**EXERCISE DETAILS**. What follows is a set of entries. Repeat them exactly, but not their pictures.

**INPUT MATERIAL**.
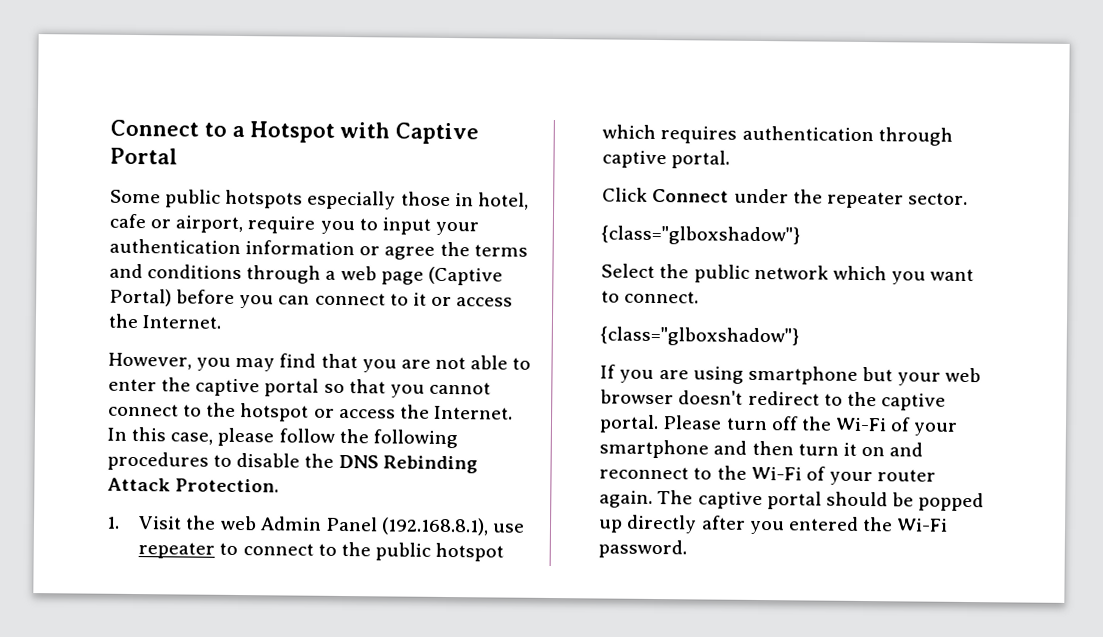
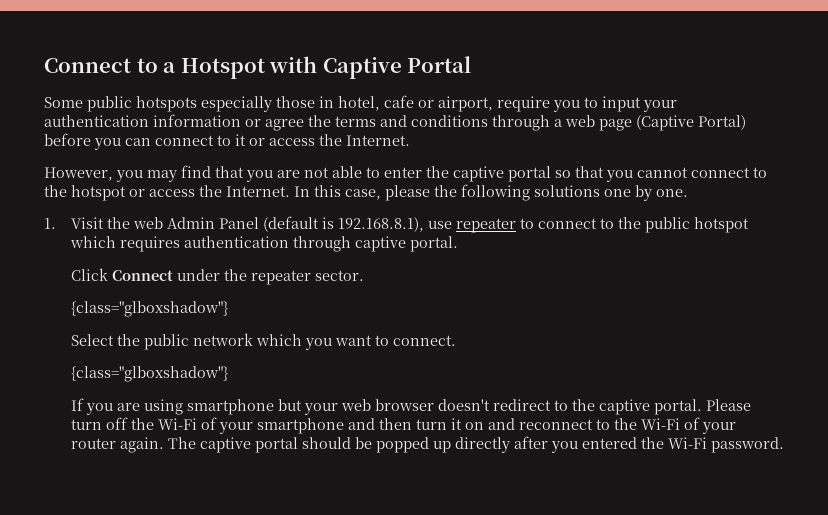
- In this case, please follow the following procedures to disable the DNS Rebinding Attack Protection.
+ In this case, please the following solutions one by one.
- 1. Visit the web Admin Panel (192.168.8.1), use repeater to connect to the public hotspot which requires authentication through captive portal.
+ 1. Visit the web Admin Panel (default is 192.168.8.1), use repeater to connect to the public hotspot which requires authentication through captive portal.

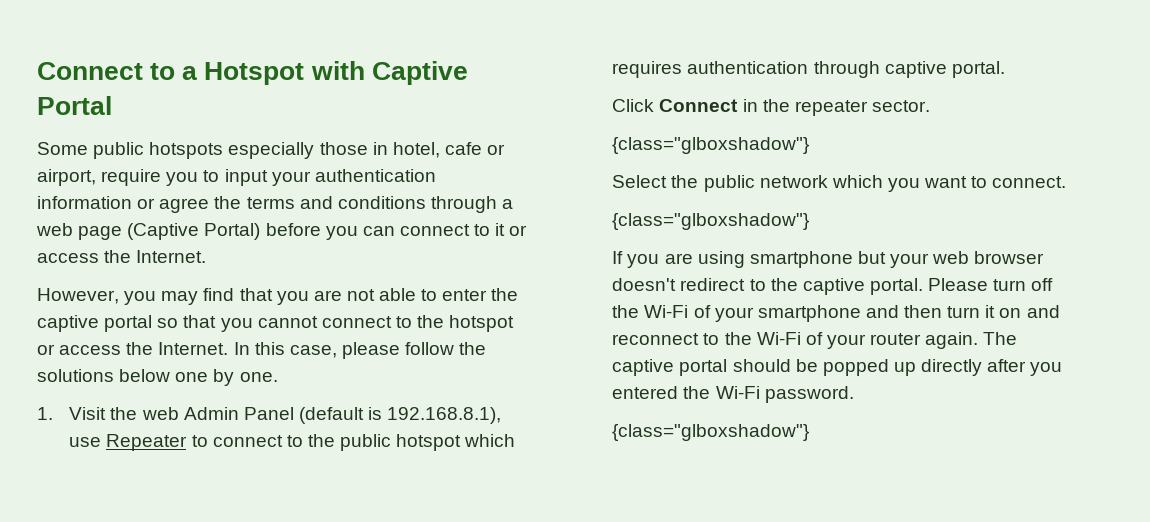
- In this case, please the following solutions one by one.
+ In this case, please follow the solutions below one by one.
- 1. Visit the web Admin Panel (default is 192.168.8.1), use repeater to connect to the public hotspot which requires authentication through captive portal.
+ 1. Visit the web Admin Panel (default is 192.168.8.1), use Repeater to connect to the public hotspot which requires authentication through captive portal.
- Click Connect under the repeater sector.
+ Click Connect in the repeater sector.
  The captive portal should be popped up directly after you entered the Wi-Fi password.
+ {class="glboxshadow"}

**SOLUTION TO THE EXERCISE**.
- In this case, please follow the following procedures to disable the DNS Rebinding Attack Protection.
+ In this case, please the following solutions one by one.
- 1. Visit the web Admin Panel (192.168.8.1), use repeater to connect to the public hotspot which requires authentication through captive portal.
+ 1. Visit the web Admin Panel (default is 192.168.8.1), use repeater to connect to the public hotspot which requires authentication through captive portal.

- In this case, please the following solutions one by one.
+ In this case, please follow the solutions below one by one.
- 1. Visit the web Admin Panel (default is 192.168.8.1), use repeater to connect to the public hotspot which requires authentication through captive portal.
+ 1. Visit the web Admin Panel (default is 192.168.8.1), use Repeater to connect to the public hotspot which requires authentication through captive portal.
- Click Connect under the repeater sector.
+ Click Connect in the repeater sector.
  The captive portal should be popped up directly after you entered the Wi-Fi password.
+ {class="glboxshadow"}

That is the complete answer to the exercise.